Melissa Breau: You don't want to end up with lots of little spaghetti pieces.

Sarah Stremming: You don't. So if you have this complex communication system with your dog, totally fine. If you use it, you want to be sure that you're using it with intention, and that you're using it as an actual marker. Where I see a lot of confusion would be click, then say "toss," or whatever means that I'm throwing the cookie or something like that.

Just using one marker, and trying to select the best marker for the job, is where I like to begin. Most of my students start out just using the clicker, because again, we're working on handler mechanics, we're working on being clean and precise. And a mechanical thing, a button that you push, is helpful when it comes to trying to keep yourself precise, rather than trying to say "toss," and then say "good," and then say "x" or whatever it is, because based on where the dog is and where you're going to throw the cookie, as we go, I might change where I'm delivering the food.

Does that mean now that I'm changing my marker within one session? That doesn't feel super-clean to me. The complicated answer is that absolutely you can use your reward-specific or location-specific markers. But you want to be thoughtful and you want to pick the best thing for the job. And sometimes the best thing for the job is the clicker. For me, when I'm acquiring new behaviors, I'm almost always going to be using a clicker.
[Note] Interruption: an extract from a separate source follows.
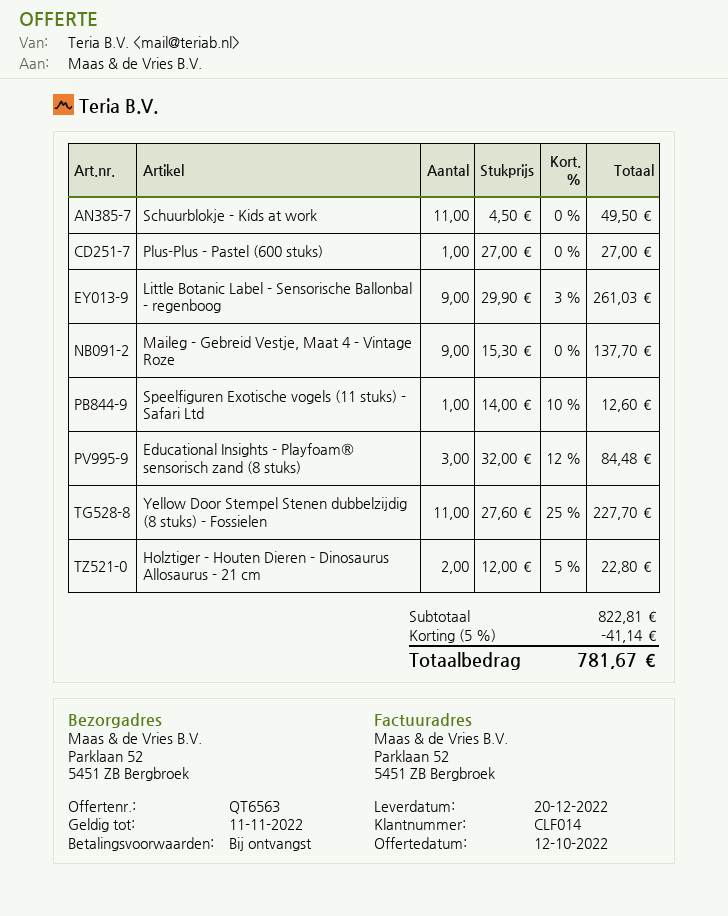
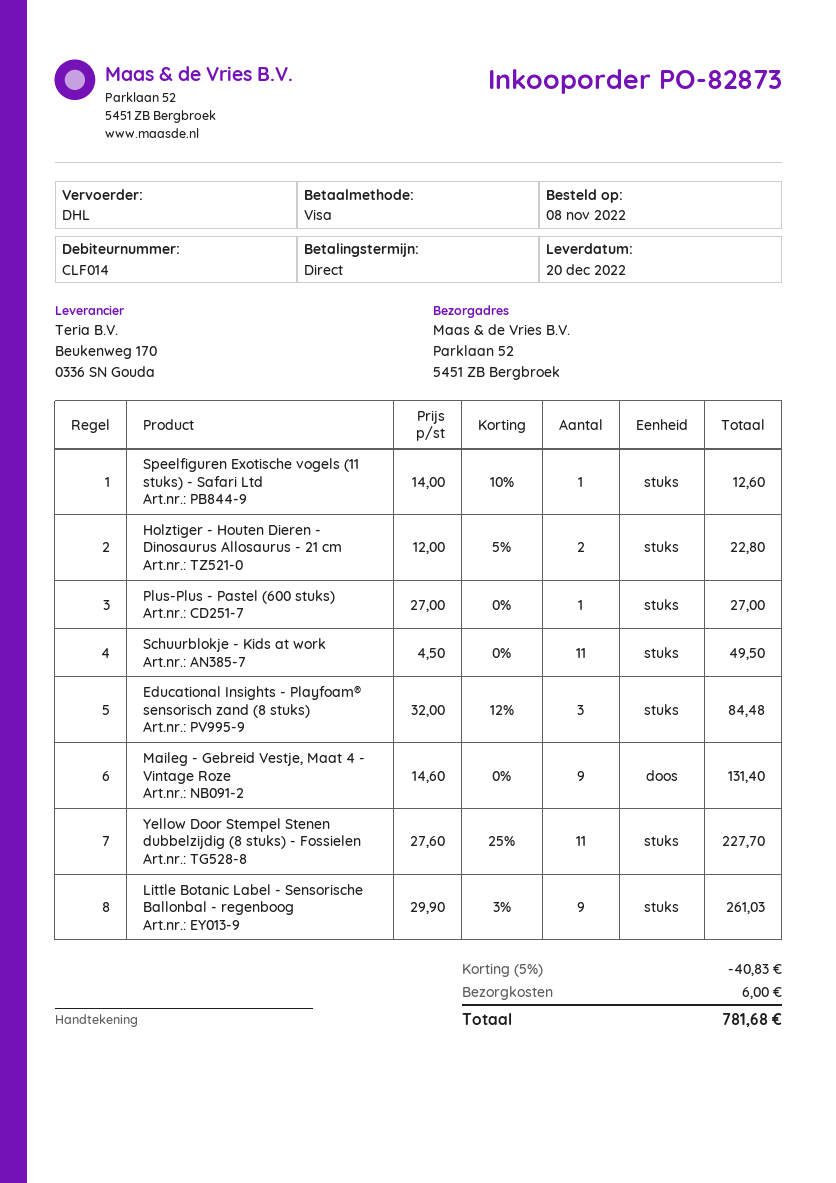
Maileg - Gebreid Vestje, Maat 4 - Vintage Roze: 9 x 15.30 = 137.70 -> 9 x 14.60 = 131.40
discount: 5% = 41.14 -> 5% = 40.83
shipping: none -> 6.00
total: 781.67 -> 781.68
Melissa Breau: You talked about it a little bit in there, but I just want to clarify. For people who may not be super-familiar with all of this stuff, it's the clicker or the word "toss," right? This is what you're getting at there. You don't need both.

Sarah Stremming: If you use both, that's just noise. One of them is just noise, if you're using both. If you are using a clicker, which maybe doesn't tell the dog where the food is, and you've set up a deal, a contract with your dog, that you're going to tell them where the food is, you want to get very clean about showing them with your delivery where the food is.

We go over that in the beginning of class, just clean food delivery, because I do get a lot of students who are using their location-specific marker, but the dog is still confused and frantic because their delivery is poor. So yes, it's one thing, not several things. We like to talk, we like to click and then say the thing, and then say some more things, and a lot of it winds up just being noise.

Melissa Breau: I had the fun this past weekend of doing a toy seminar with a friend of mine. There was somebody there who wasn't familiar with any of this stuff, and we got to talking about it. So fun when you actually get into it and play with it.

Sarah Stremming: It is really fun and it's very interesting. I remember when I was first learning it, especially with toys, it really upped my game and my communication with toys, for sure.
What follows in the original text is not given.